REQUIRED ACTION: Starting with the line that has "column ServiceNow Inc. | position: none -> 5" in the records below and stopping after the line that has "2008-12-31 | Salesforce Inc.: 0.69 -> 0.39", output every line exactly and nothing else; skip pictures.

Change listing data:
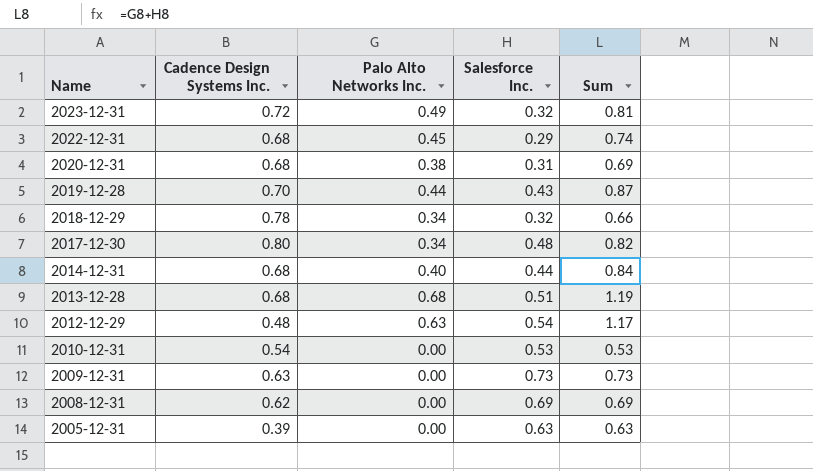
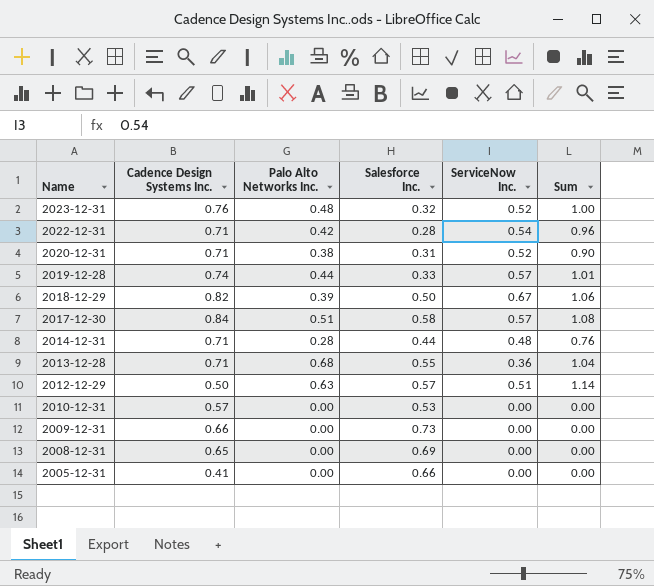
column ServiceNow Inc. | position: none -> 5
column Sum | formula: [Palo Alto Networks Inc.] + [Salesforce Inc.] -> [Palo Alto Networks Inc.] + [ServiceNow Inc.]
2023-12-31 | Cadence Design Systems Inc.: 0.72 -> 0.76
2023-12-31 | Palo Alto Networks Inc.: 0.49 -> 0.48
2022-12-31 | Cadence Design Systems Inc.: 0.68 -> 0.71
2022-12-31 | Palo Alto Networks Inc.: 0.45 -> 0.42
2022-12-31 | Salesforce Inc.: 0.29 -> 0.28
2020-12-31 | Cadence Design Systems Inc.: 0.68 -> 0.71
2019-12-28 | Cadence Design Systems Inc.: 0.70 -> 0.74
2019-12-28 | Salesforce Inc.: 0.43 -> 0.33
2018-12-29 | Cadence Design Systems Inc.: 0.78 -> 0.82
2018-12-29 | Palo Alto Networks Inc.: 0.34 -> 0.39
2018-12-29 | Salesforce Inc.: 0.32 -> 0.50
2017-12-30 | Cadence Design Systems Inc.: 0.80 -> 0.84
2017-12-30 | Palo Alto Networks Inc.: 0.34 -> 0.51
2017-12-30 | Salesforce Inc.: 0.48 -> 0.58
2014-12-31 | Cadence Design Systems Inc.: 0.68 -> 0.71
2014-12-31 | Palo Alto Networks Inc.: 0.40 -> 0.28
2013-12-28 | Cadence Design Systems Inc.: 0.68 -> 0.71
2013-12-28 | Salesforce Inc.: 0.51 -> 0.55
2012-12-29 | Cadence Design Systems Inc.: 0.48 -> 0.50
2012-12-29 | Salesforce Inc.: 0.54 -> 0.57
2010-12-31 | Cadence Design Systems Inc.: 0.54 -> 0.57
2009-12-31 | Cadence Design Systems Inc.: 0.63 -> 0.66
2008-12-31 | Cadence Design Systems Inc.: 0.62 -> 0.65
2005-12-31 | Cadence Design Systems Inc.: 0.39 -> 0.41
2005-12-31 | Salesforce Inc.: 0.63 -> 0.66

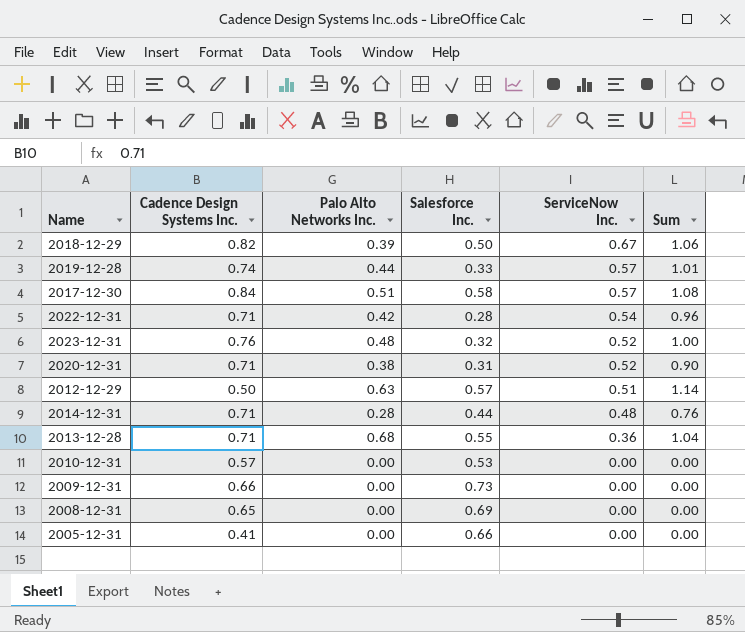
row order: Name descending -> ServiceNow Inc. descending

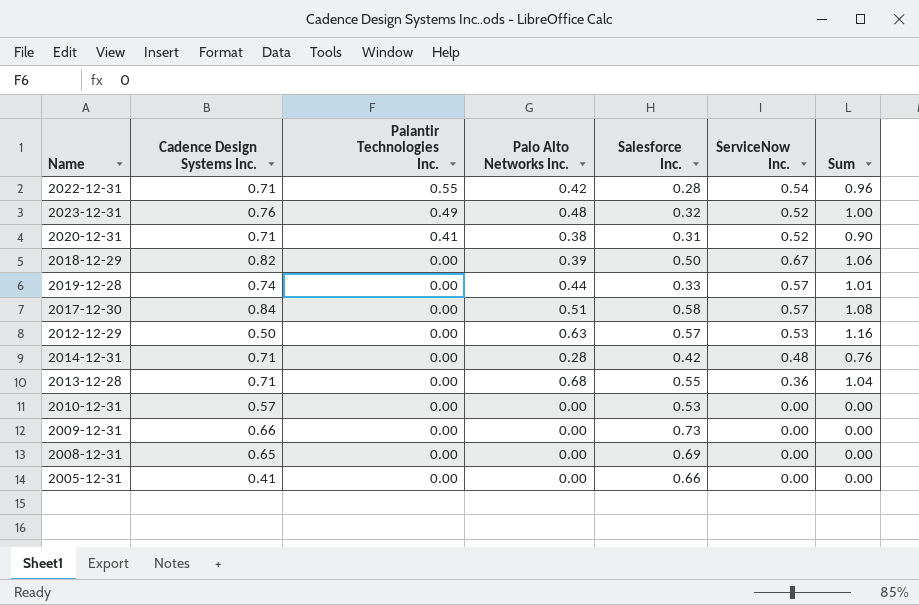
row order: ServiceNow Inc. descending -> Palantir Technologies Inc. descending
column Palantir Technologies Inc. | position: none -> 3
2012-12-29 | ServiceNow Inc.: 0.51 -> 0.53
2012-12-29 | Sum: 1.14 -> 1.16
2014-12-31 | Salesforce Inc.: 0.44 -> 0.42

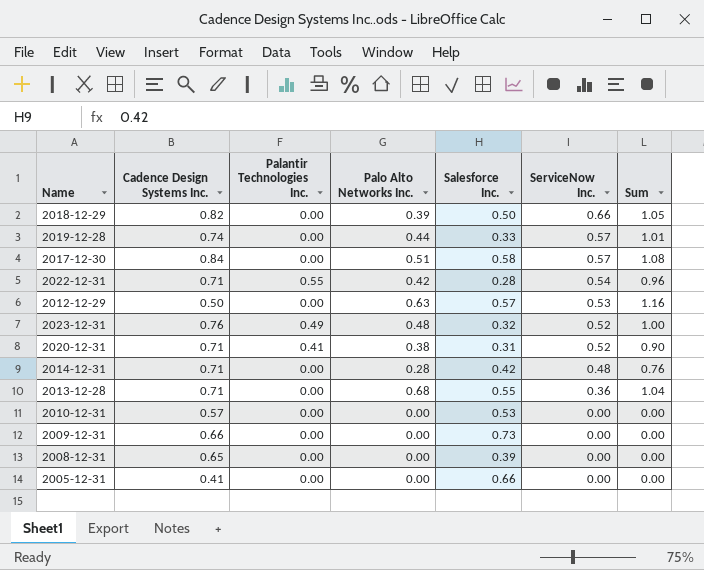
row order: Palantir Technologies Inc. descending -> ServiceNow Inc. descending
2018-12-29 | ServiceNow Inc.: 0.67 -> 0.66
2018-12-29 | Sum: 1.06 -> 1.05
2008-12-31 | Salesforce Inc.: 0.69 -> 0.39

==

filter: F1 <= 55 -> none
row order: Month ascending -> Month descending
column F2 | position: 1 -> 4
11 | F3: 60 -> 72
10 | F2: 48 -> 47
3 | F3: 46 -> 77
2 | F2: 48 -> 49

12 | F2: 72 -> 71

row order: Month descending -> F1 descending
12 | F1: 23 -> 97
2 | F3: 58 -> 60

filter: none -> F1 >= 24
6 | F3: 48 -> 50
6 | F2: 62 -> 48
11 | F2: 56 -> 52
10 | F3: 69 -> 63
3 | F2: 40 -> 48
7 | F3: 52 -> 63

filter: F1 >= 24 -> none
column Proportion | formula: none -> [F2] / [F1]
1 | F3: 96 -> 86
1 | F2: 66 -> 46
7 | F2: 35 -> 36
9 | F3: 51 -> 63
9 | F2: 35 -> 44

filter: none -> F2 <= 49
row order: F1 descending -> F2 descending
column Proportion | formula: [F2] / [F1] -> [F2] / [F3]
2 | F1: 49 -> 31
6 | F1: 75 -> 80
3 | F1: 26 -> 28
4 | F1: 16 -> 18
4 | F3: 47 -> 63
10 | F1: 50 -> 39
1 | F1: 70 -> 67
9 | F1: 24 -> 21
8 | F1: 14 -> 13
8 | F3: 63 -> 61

REPLY:
column ServiceNow Inc. | position: none -> 5
column Sum | formula: [Palo Alto Networks Inc.] + [Salesforce Inc.] -> [Palo Alto Networks Inc.] + [ServiceNow Inc.]
2023-12-31 | Cadence Design Systems Inc.: 0.72 -> 0.76
2023-12-31 | Palo Alto Networks Inc.: 0.49 -> 0.48
2022-12-31 | Cadence Design Systems Inc.: 0.68 -> 0.71
2022-12-31 | Palo Alto Networks Inc.: 0.45 -> 0.42
2022-12-31 | Salesforce Inc.: 0.29 -> 0.28
2020-12-31 | Cadence Design Systems Inc.: 0.68 -> 0.71
2019-12-28 | Cadence Design Systems Inc.: 0.70 -> 0.74
2019-12-28 | Salesforce Inc.: 0.43 -> 0.33
2018-12-29 | Cadence Design Systems Inc.: 0.78 -> 0.82
2018-12-29 | Palo Alto Networks Inc.: 0.34 -> 0.39
2018-12-29 | Salesforce Inc.: 0.32 -> 0.50
2017-12-30 | Cadence Design Systems Inc.: 0.80 -> 0.84
2017-12-30 | Palo Alto Networks Inc.: 0.34 -> 0.51
2017-12-30 | Salesforce Inc.: 0.48 -> 0.58
2014-12-31 | Cadence Design Systems Inc.: 0.68 -> 0.71
2014-12-31 | Palo Alto Networks Inc.: 0.40 -> 0.28
2013-12-28 | Cadence Design Systems Inc.: 0.68 -> 0.71
2013-12-28 | Salesforce Inc.: 0.51 -> 0.55
2012-12-29 | Cadence Design Systems Inc.: 0.48 -> 0.50
2012-12-29 | Salesforce Inc.: 0.54 -> 0.57
2010-12-31 | Cadence Design Systems Inc.: 0.54 -> 0.57
2009-12-31 | Cadence Design Systems Inc.: 0.63 -> 0.66
2008-12-31 | Cadence Design Systems Inc.: 0.62 -> 0.65
2005-12-31 | Cadence Design Systems Inc.: 0.39 -> 0.41
2005-12-31 | Salesforce Inc.: 0.63 -> 0.66

row order: Name descending -> ServiceNow Inc. descending

row order: ServiceNow Inc. descending -> Palantir Technologies Inc. descending
column Palantir Technologies Inc. | position: none -> 3
2012-12-29 | ServiceNow Inc.: 0.51 -> 0.53
2012-12-29 | Sum: 1.14 -> 1.16
2014-12-31 | Salesforce Inc.: 0.44 -> 0.42

row order: Palantir Technologies Inc. descending -> ServiceNow Inc. descending
2018-12-29 | ServiceNow Inc.: 0.67 -> 0.66
2018-12-29 | Sum: 1.06 -> 1.05
2008-12-31 | Salesforce Inc.: 0.69 -> 0.39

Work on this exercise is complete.